EMERGING from the telephone-box after giving Daphne's message to Roderick, Mark Perryman took a handkerchief from his pocket and began mopping his face and ears. He heaved a sigh of discontent, wishing that his two friends could have contrived to quarrel and part without his help. There was Roderick, away in the country, staging a full-dress romance in a cottage surrounded by green fields and wooded hills. There was Daphne, amid the comfort of her well-staffed house in Merrion Square, building high tragedy out of a commonplace situation; and here was he, Mark Perryman, sweating like a pig in the blazing heat of the Strand. And now, having spoken to Roderick, he must communicate his answer to Daphne. The telephone-box was at his elbow, waiting to be re-entered. Mark had the pennies in his hand, and Daphne's number was on the tip of his tongue, but he turned away and sauntered undecidedly in the direction of Kingsway. At this moment he had little stomach for a conversation with Daphne. But that was only half the truth. When he remembered the new Daphne that this situation had called into being he was repelled and wanted to avoid her. But the thought of her purely personal quality lit a flame in him, and he was exasperated to feel that his status in this affair obliged him to behave like a perfect gentleman. His uncensored thoughts were wanton enough to make him chafe under that tedious obligation. He greeted these thoughts with a grin, taking what pleasure he could in playing the part of sardonic spectator of himself; and with the same grin he noted that his feet were carrying him rather rapidly—
far too rapidly for so hot an evening—in the direction of Merrion Square. To take a taxi or a bus would have committed him too definitely to a course of action he was pretending not to have decided on: it was better to drift, and so to escape responsibility for the fact that at half-past seven he found himself at the door of the Stroods' house.
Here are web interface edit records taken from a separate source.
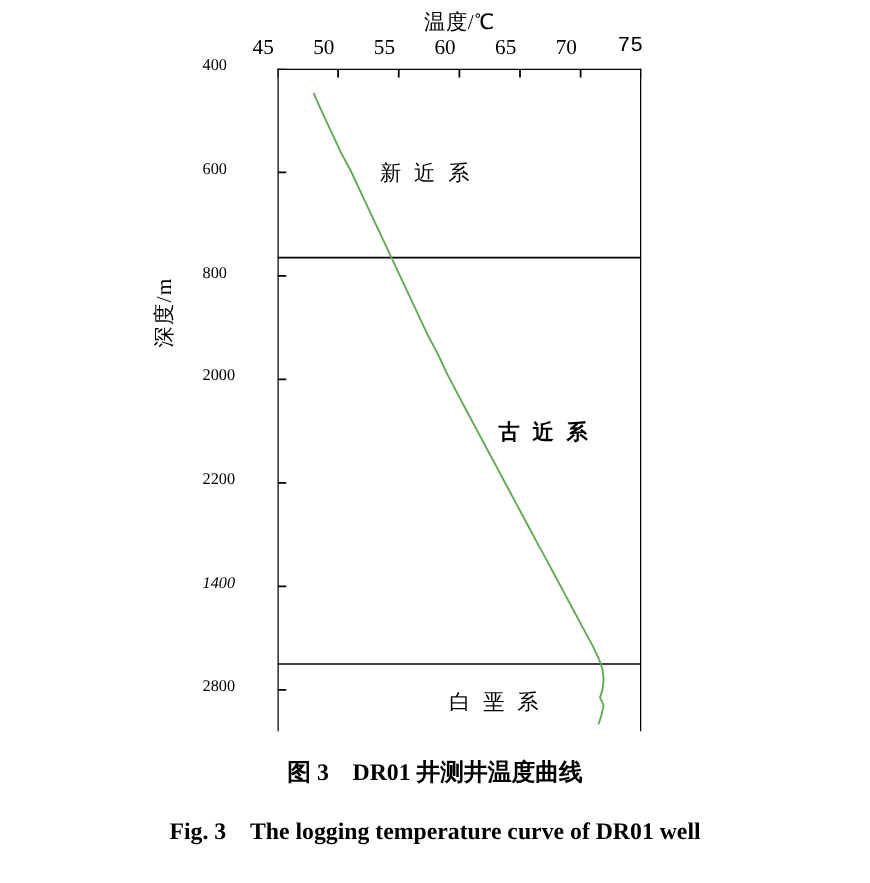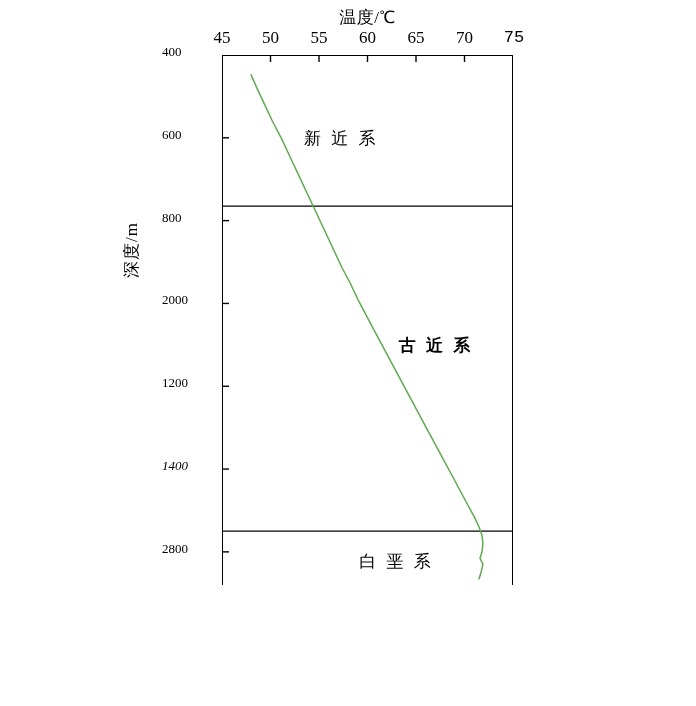--- a/index.html
+++ b/index.html
@@ -66,21 +66,20 @@
     transform-origin: left top;
     white-space: nowrap;
     letter-spacing: 1px;
   }
 
   
   .xtick {
     position: absolute;
     top: 29px;
     font-size: 17px;
-    text-align: center;
     width: 40px;
     margin-left: -20px;
   }
   .ytick {
     position: absolute;
     font-size: 13px;
     text-align: left;
     width: 52px;
     margin-top: -11px;
   }
@@ -135,21 +134,21 @@
         <div class="xtick" style="left: 194px; top: -27px;">65</div>
         <div class="xtick" style="left: 242.5px; top: -27px;">70</div>
         <div class="xtick" style="left: 292px; top: -27px; font-family: Liberation Mono, monospace;">75</div>
       </div>
 
     <div id="yticks">
         <div class="ytick" style="left: -60px; top: 0px;">400</div>
         <div class="ytick" style="left: -60px; top: 82.8125px;">600</div>
         <div class="ytick" style="left: -60px; top: 165.625px;">800</div>
         <div class="ytick" style="left: -60px; top: 248.438px;">2000</div>
-        <div class="ytick" style="left: -60px; top: 331.25px;">1200</div>
+        <div class="ytick" style="left: -60px; top: 331.25px;">2200</div>
         <div class="ytick" style="left: -60px; top: 414.062px; font-style: italic;">1400</div>
         <div class="ytick" style="left: -60px; top: 496.875px;">2800</div>
       </div>
 
     <div id="annos">
         <div class="annotation" style="left: 119.31px; top: 71.8125px; transform: translateX(-50%);">新 近 系</div>
         <div class="annotation" style="left: 214px; top: 278.844px; transform: translateX(-50%); font-weight: bold;">古 近 系</div>
         <div class="annotation" style="left: 174.6px; top: 494.984px; transform: translateX(-50%);">白 垩 系</div>
       </div>
 
@@ -167,13 +166,15 @@
         <line x1="0" y1="248.4375" x2="7" y2="248.4375" stroke="#000" stroke-width="1.4"></line>
         <line x1="0" y1="331.25" x2="7" y2="331.25" stroke="#000" stroke-width="1.4"></line>
         <line x1="0" y1="414.0625" x2="7" y2="414.0625" stroke="#000" stroke-width="1.4"></line>
         <line x1="0" y1="496.875" x2="7" y2="496.875" stroke="#000" stroke-width="1.4"></line>
         <line x1="0" y1="151.1328125" x2="291" y2="151.1328125" stroke="#000000" stroke-width="1.3"></line>
         <line x1="0" y1="476.171875" x2="291" y2="476.171875" stroke="#000000" stroke-width="1.3"></line>
         <path d="M29.10,19.88 L34.92,33.13 L42.68,49.69 L50.44,66.25 L59.17,82.81 L67.90,101.45 L76.63,120.08 L85.36,138.71 L93.12,155.27 L99.91,169.77 L106.70,184.26 L113.49,198.75 L120.28,213.24 L128.04,227.73 L135.80,244.30 L144.53,260.86 L153.26,277.42 L161.02,291.91 L168.78,306.41 L176.54,320.90 L184.30,335.39 L192.06,349.88 L199.82,364.38 L207.58,378.87 L214.37,391.29 L222.13,405.78 L229.89,420.27 L237.65,434.77 L245.41,449.26 L252.20,461.68 L257.05,472.03 L259.96,480.31 L260.93,488.59 L259.96,496.88 L258.02,503.09 L260.93,509.30 L258.99,517.58 L257.05,523.79 " fill="none" stroke="#5faa50" stroke-width="1.5" stroke-linejoin="round" stroke-linecap="round"></path>
       </svg>
   </div>
 
+  <div class="caption-cn">图 3　DR01 井测井温度曲线</div>
+  <div class="caption-en">Fig. 3　The logging temperature curve of DR01 well</div>
 </div>
 
 </body></html>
“Good evening, Tucker. Is Mrs Strood at home?”

Tucker greeted him with a cheerful smile: a small, snub-nosed man who had never quite lost his sense of good luck in having survived the war. He had been batman to Mark himself for nine fantastic months in France, and now formed part of a man-and-wife employed by the Stroods on Mark's introduction. With the air of pleased surprise that was habitual in him he conducted Mark to the drawing-room and said he would tell madam. The trenches were homelier, thought Mark, glancing round at the modernist interior he had seen so often before. But not, he added, so comfortable. He sat down in a chair whose eccentric design was justified by the exquisite tact with which it received and supported him. It was a smart room, the latest thing, and clearly Daphne's choice; but so smart, thought Mark, so infernally well-bred, that it might have been designed for the express purpose of making a plain man feel small. Mark wasn't precisely a plain man, but he felt small none the less. A place like this calls for dress-clothes, he said resentfully, and at that moment Daphne appeared. She appeared noiselessly, gracefully. He met her in the middle of the room and took her hand. For a moment he felt that he was on a stage with her, in a fashionable West-end play. Enter Lady Constance, exquisitely gowned. There are signs of nervous strain in her face. She moves centre to greet Henry. She gives him her hand. He stands stiffly before her, with questions in his eyes.… But that sense of theatricality vanished. And it was as if the room itself vanished, leaving only Daphne. For Daphne at least was vivid and real enough, vivid, real, and infernally desirable. What more does Roderick want? But he knew the question for a foolish one.